Monday, 18 August 2014

Murakami - Colorless Tsukuru Tazaki

Murakami, Colorless Tsukuru Tazaki and His Years of Pilgrimage (Harvill Secker)

I was relieved to see in the press other commentators admitting that nobody really knows what is going on in a Murakami novel. They are the sort of thing one knows is good without being able to say why. And it is a lot of people now, across the world, that queue to buy each new title so that it only needs to say Murakami on the cover and nobody thinks it is Ryu.
The novels fit into two distinct categories, the more talked about perhaps being those with parallel worlds, that cross boundaries of reality and make Murakami really a magic realist, such as the Wind-Up Bird Chronicle or A Wild Sheep Chase but the likes of South of the Border, West of the Sun don't stretch the limits of our perception in anywhere near the same way.
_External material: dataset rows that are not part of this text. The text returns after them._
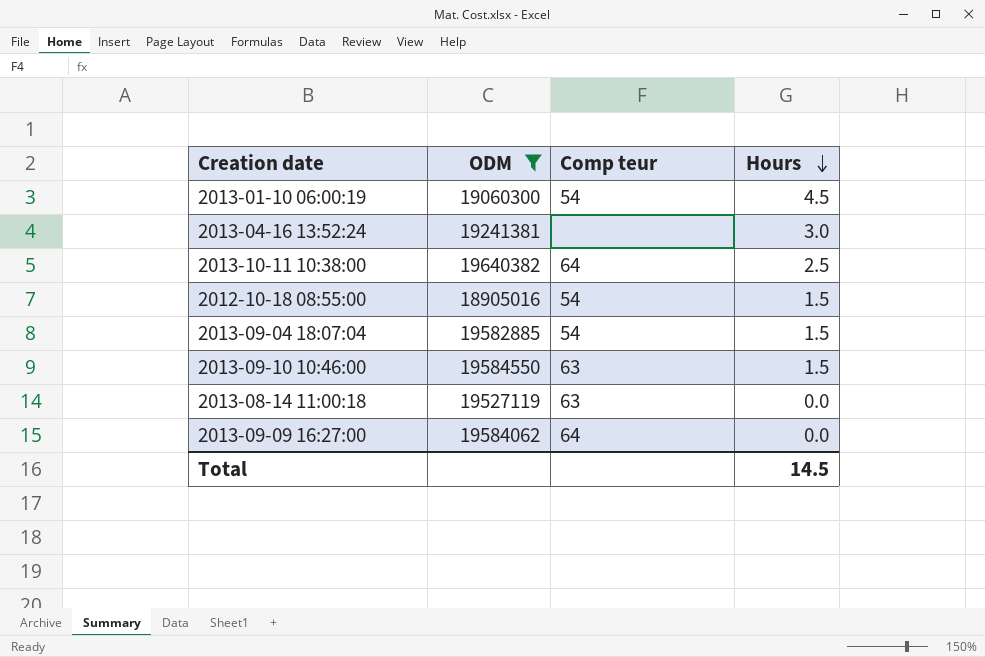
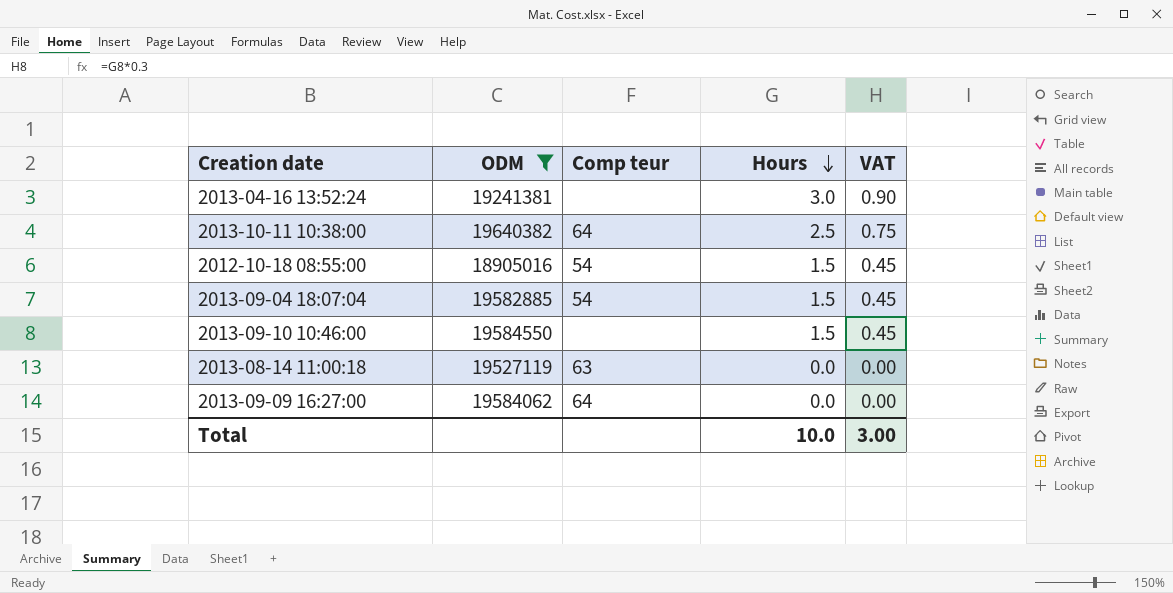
column VAT | formula: none -> [Hours] * 0.3
row 2013-01-10 06:00:19: 19060300 | 54 | 4.5 -> none
2013-09-10 10:46:00 | Comp teur: 63 -> none
Total | Hours: 14.5 -> 10.0

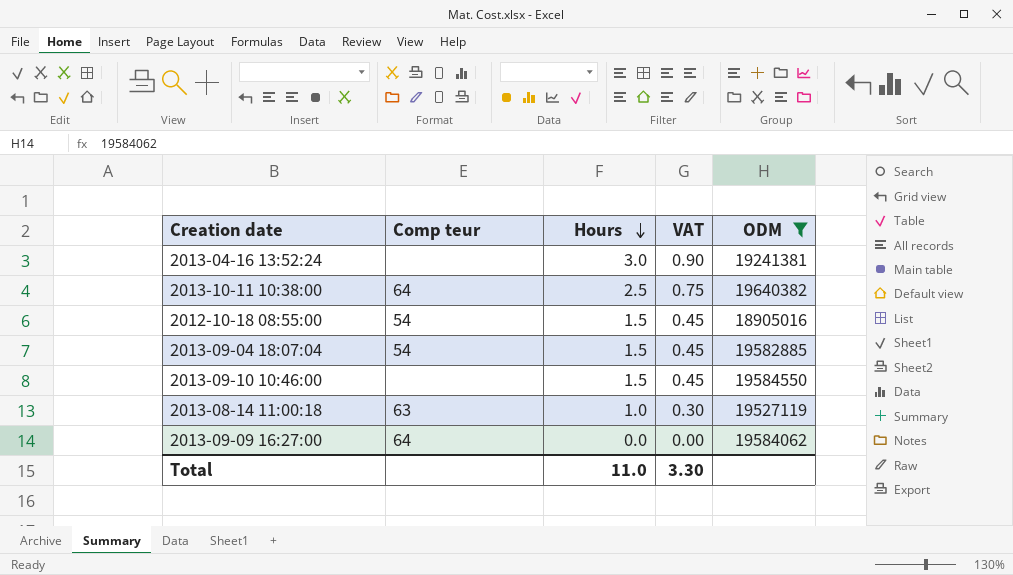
column ODM | position: 2 -> 5
2013-08-14 11:00:18 | Hours: 0.0 -> 1.0
2013-08-14 11:00:18 | VAT: 0.00 -> 0.30
Total | Hours: 10.0 -> 11.0
Total | VAT: 3.00 -> 3.30

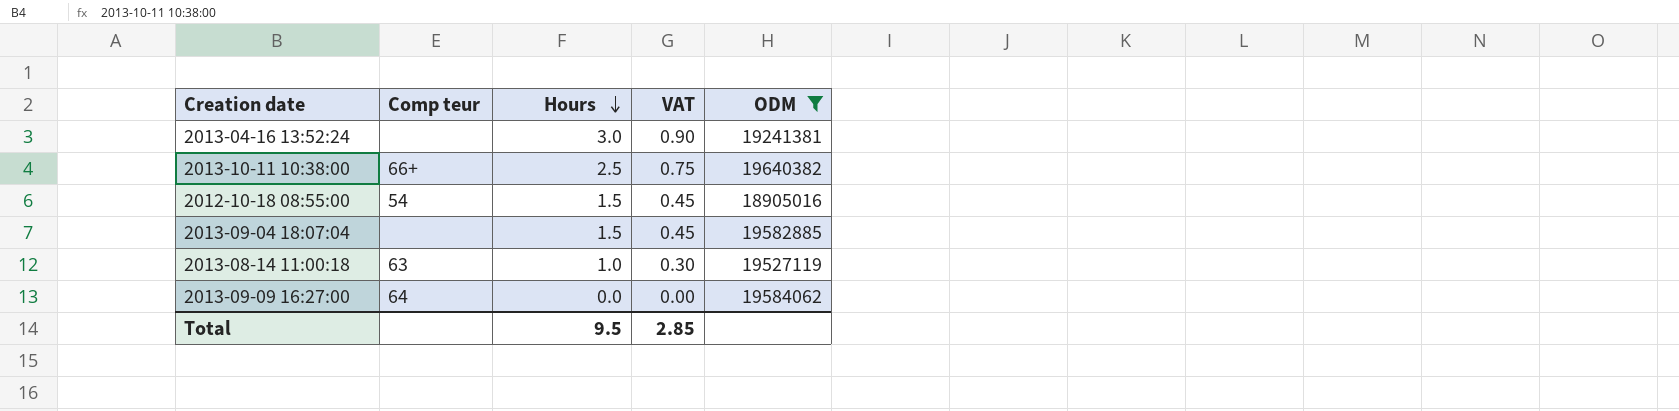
row 2013-09-10 10:46:00: none | 1.5 | 0.45 | 19584550 -> none
2013-10-11 10:38:00 | Comp teur: 64 -> 66+
2013-09-04 18:07:04 | Comp teur: 54 -> none
Total | Hours: 11.0 -> 9.5
Total | VAT: 3.30 -> 2.85

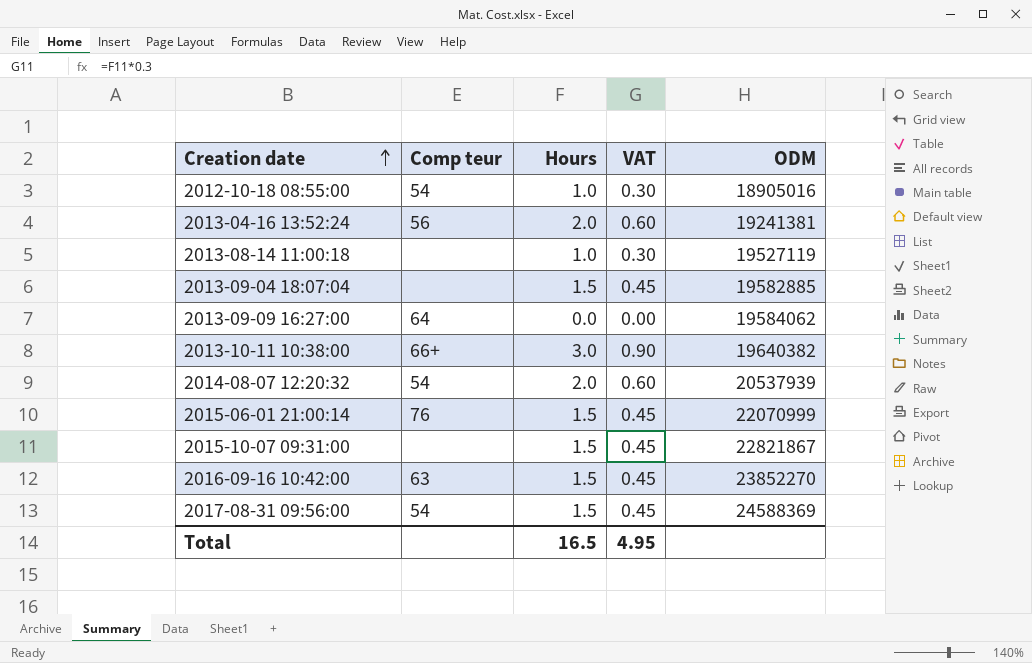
filter: ODM <= 19640382 -> none
row order: Hours descending -> Creation date ascending
2012-10-18 08:55:00 | Hours: 1.5 -> 1.0
2012-10-18 08:55:00 | VAT: 0.45 -> 0.30
2013-04-16 13:52:24 | Comp teur: none -> 56
2013-04-16 13:52:24 | Hours: 3.0 -> 2.0
2013-04-16 13:52:24 | VAT: 0.90 -> 0.60
2013-08-14 11:00:18 | Comp teur: 63 -> none
2013-10-11 10:38:00 | Hours: 2.5 -> 3.0
2013-10-11 10:38:00 | VAT: 0.75 -> 0.90
Total | Hours: 9.5 -> 16.5
Total | VAT: 2.85 -> 4.95

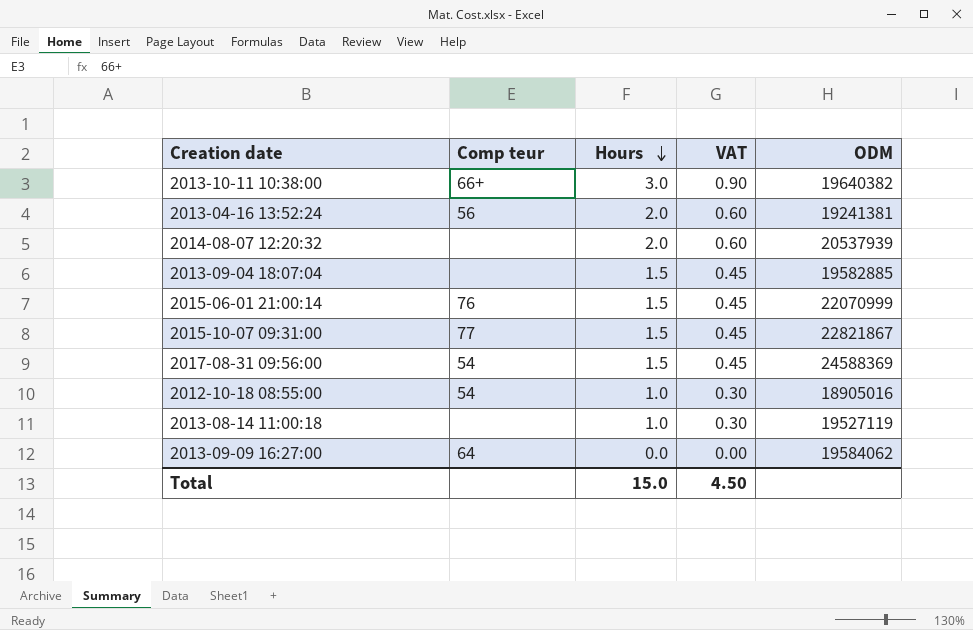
row order: Creation date ascending -> Hours descending
row 2016-09-16 10:42:00: 63 | 1.5 | 0.45 | 23852270 -> none
2014-08-07 12:20:32 | Comp teur: 54 -> none
2015-10-07 09:31:00 | Comp teur: none -> 77
Total | Hours: 16.5 -> 15.0
Total | VAT: 4.95 -> 4.50

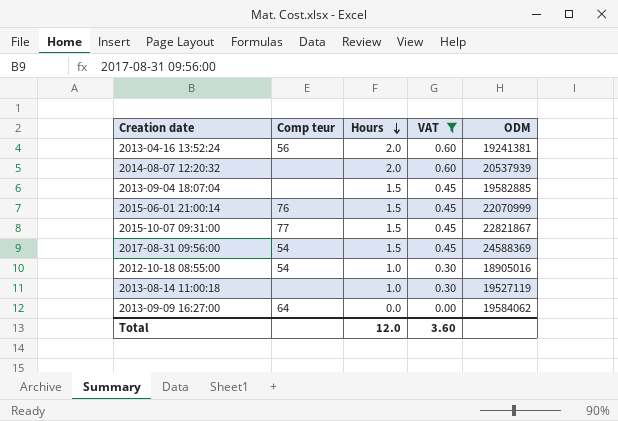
filter: none -> VAT != 0.90
Total | Hours: 15.0 -> 12.0
Total | VAT: 4.50 -> 3.60

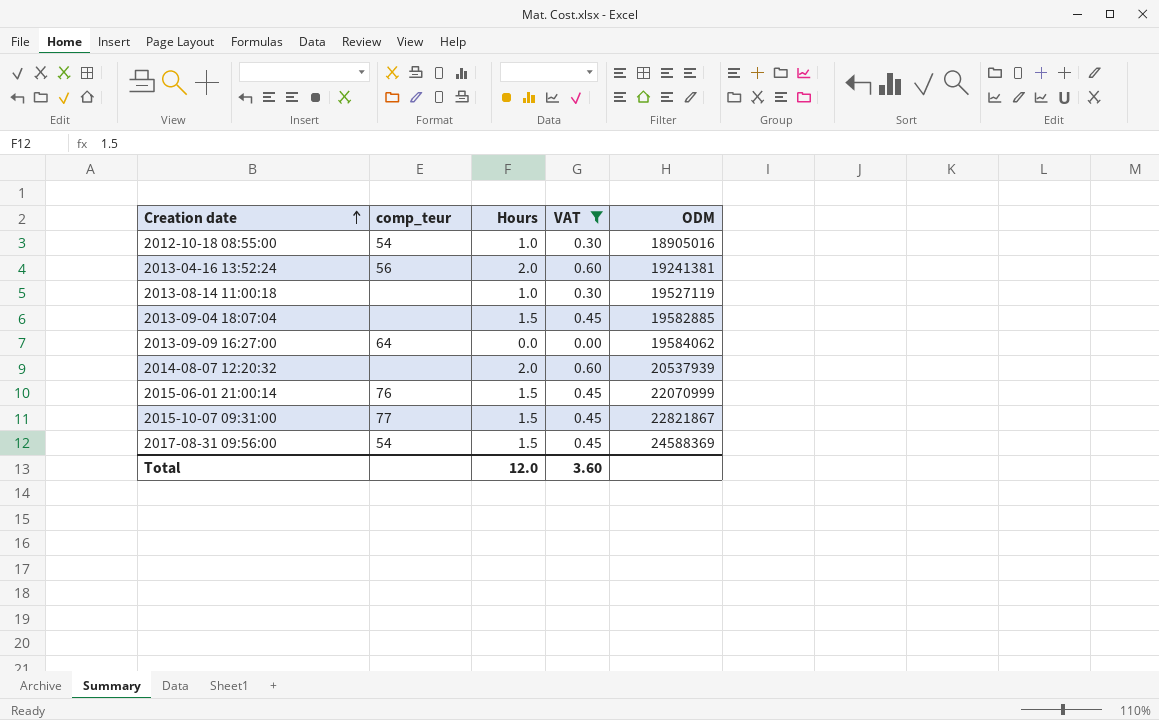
row order: Hours descending -> Creation date ascending
column name: Comp teur -> comp_teur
I wonder if in his most recent books, Murakami isn't bringing the two approaches closer together. In 1Q84, it was a vast epic but we felt a little surer of ourselves and this time although it is quite possible that we might be led off into some other reality, it is only really the possibility that dreams might overlap with life. But this is not a particularly strange book at all.
Tsukuru Tazaki is a member of a close-knit group of friends as a young man with two girls and two other boys but he suddenly finds himself cast out from the group for no explicablre reason and none he can find out. So far, we might be back in Donna Tartt's The Secret History because one of them is later murdered. Tsukuru is the only one of them whose name doesn't have a colour in it but he is not really 'colourless', it is only a joke, but he is damaged by the rejection and takes his colourless character to heart. The pilgrimage of the title is the story of how, after 16 years, he sets about finding out what happened.
Murakami has moments of brilliant psychological insight into self-doubt, the 'bliss' of close friendship and the hollowness of its loss. Tsukuru has become a designer of railway stations as per a teenage interest, but he doesn't travel far. As he tracks down his old friends he finds how successful they have become in their various lives but Murakami uses the opportunity to paint a picture of corporate soullessness, of business and the grim lives of the commuter (in a beautiful last chapter where Tsukuru contemplates the main Shinguku station) and he leaves us with him surely on the brink of redemption, not necessarily as colourless as he thought.
As in the novels of Banana Yoshimoto, the human condition is expressed somewhere between the transcendence of absorption and merging with others and the bleakness of isolation and if this sounds like this generation's remake of the cult of Catcher in the Rye, then maybe it is. Forced to confront his own perceived neutral nature, Tsukuru reflects,
Maybe I am just an empty, futile person, he thought. But it was precisely because there was nothing inside of me that these people could find, if even for a short time, a place where they belonged. Like a nocturnal bird seeks a safe place to rest during the day in a vacant attic.
Liszt's piano piece Le mal du pays is a motif throughout the book, a piece that Shiro, the (inevitably beautiful) tragic girl of the group, had played. It suggests a sort of homesickness, redolent of displacement or not even having a home to go back to. Listening to it as the story of his estrangement becomes clear, Tsukuru understands that,
One heart is not connected to another through harmony alone. They are, instead, linked deeply through their wounds. Pain linked to pain, fragility to fragility.
The reason why Tsukuru was cast out of the group so abruptly was perhaps in a way an unlikely tribute to him, callous though it certainly was in all its collateral damage. Murakami handles it superbly and we are in doubt throughout and still not even completely sure at the end. One can't be sure of the original text when reading a translation and this has been translated into American rather than English but one can see enough to estimate that this is a beautiful book in Japanese. Murakami, as translator of Raymond Carver and Chandler into English, is a stylist of a pared-down prose that is as careful and accurate as his observation of human behaviour. While resolving the pain into an ordinariness that befits Tsukuru's stoicism, having come through a period of death obsession and workmanlike routine, Murakami doesn't offer an ending back in the home key but leaves the piece on a chord that only anticipates resolution. No, it had never occured to him to travel to Matsumoto station and he never has to check his diary when his girlfriend suggests a date but where his contemporaries have found themselves superficially successful, Tsukuru's story has been more worthy of the telling.
I think at the time I said I suspected 1Q84, which was more or less a thriller, might have been Murakami's best book yet but I think this is better. He is not resting on previous achievements and delivering more of the same (which might be suspected of Banana), but he is refining and consolidating the elements of his art and I am genuinely a part of his worldwide cult of admirers. This book arrived on Friday, I began it early Saturday afternoon and finished it, on page 298, on Sunday night. They are not 298 densely printed pages but notwithstanding that, there was nothing else I wanted to do.
It is a few years now since I first heard him suggested as a candidate for the Nobel Prize. It might not be far away now.